Uma candidatura negra para a Cidade da Bahia

Sérgio São Bernardo
25/01/2015 às 16:00
  Em 1978, o tributarista Edvaldo Brito tornou-se o primeiro prefeito Negro de Salvador. Esta experiência gloriosa e fatídica nos orgulhou e nos deu um primeiro aprendizado. Não podemos confiar na ideologia que simplifica o racismo e muito menos naquele olhar que simplifica o sistema político. 

   Rômulo Almeida nos provocou com a misteriosa trajetória da economia baiana dando-lhe uma face inquieta com índices inexplicáveis para o alcance do desenvolvimento do Estado. Nascia assim, “o enigma baiano”. Seguimos este estigma e nos confrontamos hoje com a indignação do cineasta Spike Lee que nos indagou porque que a Bahia não elege uma candidatura negra? 

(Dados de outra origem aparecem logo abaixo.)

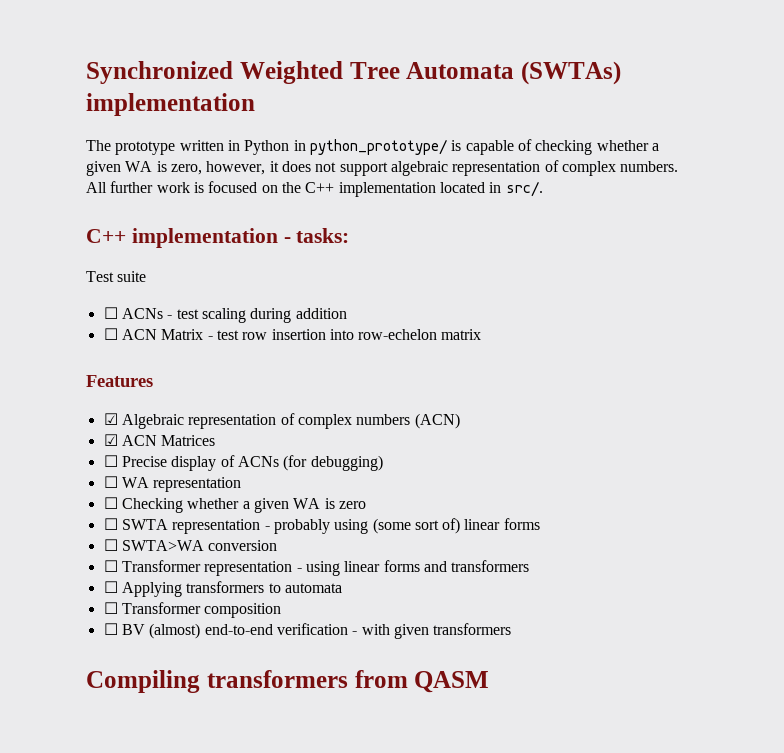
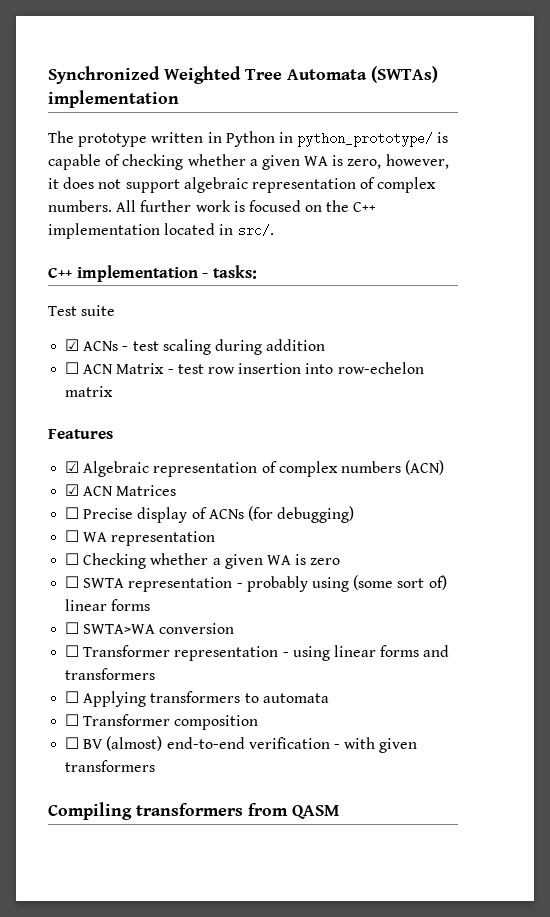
- ☐ ACNs - test scaling during addition
+ ☑ ACNs - test scaling during addition

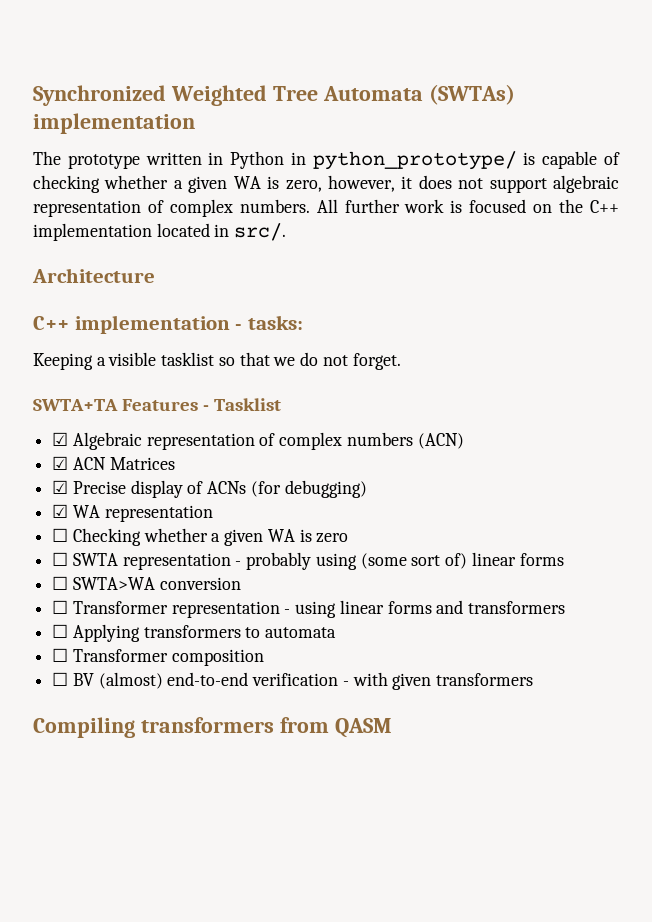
+ Architecture
- Test suite
- ☑ ACNs - test scaling during addition
- ☐ ACN Matrix - test row insertion into row-echelon matrix
- Features
+ Keeping a visible tasklist so that we do not forget.
+ SWTA+TA Features - Tasklist
- ☐ Precise display of ACNs (for debugging)
+ ☑ Precise display of ACNs (for debugging)
- ☐ WA representation
+ ☑ WA representation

   Primeiro, é bom afirmar que parte desse enigma se explica pela invisibilidade da desigualdade baiana. Ora, nossa história está permeada de disputas políticas entranhada de disputas étnicas-raciais-religiosas e isso não pode ser ocultada sob pena de não conseguirmos interpretar a Bahia para agirmos sobre suas históricas desigualdades. 

   Desde a “fundação” da Bahia, Tupiniquins e Tupinambás - tanto os Paraguassus da ilha de Itaparica, quanto os Kirimurês do continente - e os cristãos de influência portuguesa e espanhola já negociavam interesses fundados em critérios de superioridade de raça, etnia e religião. 

   Logo depois, continuamos com os luteranos franceses e um pouco depois com os calvinistas holandeses. Perdurou-se com o crescimento e perseguição com os cristãos novos e se cristalizou entre as diversas revoluções negras e indígenas que temos conhecimento, muitas das quais com fortes componentes emancipatórios e libertários. 

   O Estado mercantil ibérico forjou-se nas ordenações e nas disposições colonizatórias em consolidar um mundo salvacionista para os “sem alma”, os “sem lei” e os “sem poder”. 

   Esta é uma herança adoentada em nosso sangue híbrido. Plasmamos uma histórica luta de classes combinada com uma ideológica prática assimilação/subordinação onde a mistura e o sincretismo nos fizeram e nos tornaram um enigma assimétrico. 

   Amamos os nossos senhores e os nossos senhores nos amam, e isso é tudo para aceitarmos porque a baianidade nagô é mais que uma plástica do destino e da convivência plural, ela é uma ideologia de poder e mando de poucos ricos contra os muitos pobres da cidade. 

   O poder da cidade não é exercido por sua maioria negra e mestiça. O prefeito biônico e temporário da década de 70 não contempla uma aspiração histórica da Cidade da Bahia. 

   Uma candidatura negra não se resolve apenas como uma simbologia epidérmica, mas sobretudo, como uma resposta histórica a uma Bahia de luta e resistência. Uma urgência estratégica como única e possível solução para compreender e lidar com a afirmação legitima da cara negra da cidade. 
 Uma resposta concreta e material para uma refundação da Cidade do Salvador da Bahia de Todos os Santos em sua dinâmica pluralidade e necessária equidade. Para governar a cidade precisamos de uma candidatura negra que governe para sua diversidade e maioria e institua mecanismos reais da divisão da riqueza, do território e da igualdade. 

   A cidade não é uma empresa privada. Governar a cidade não é governar a família. Cuidar da cidade é cuidar de sua gente. A cidade é o lugar do consumo da cidadania. As forças políticas progressistas e libertárias da cidade precisa construir e unificar um projeto para uma nova cidade. Refunda-la, replanejá-la, redistribuí-la, reordená-la, e sobretudo, ressimbolizá-la. 

   Uma candidatura negra pode não ser a solução para o enigma baiano, mas certamente uma candidatura negra nos trará de volta o ramo de oliveira na ponta do bico da pomba branca que ornamenta a nossa bandeira e nos proporcionará um debate urgente sobre o nosso destino e sentido. "Assim ela voltou à arca”.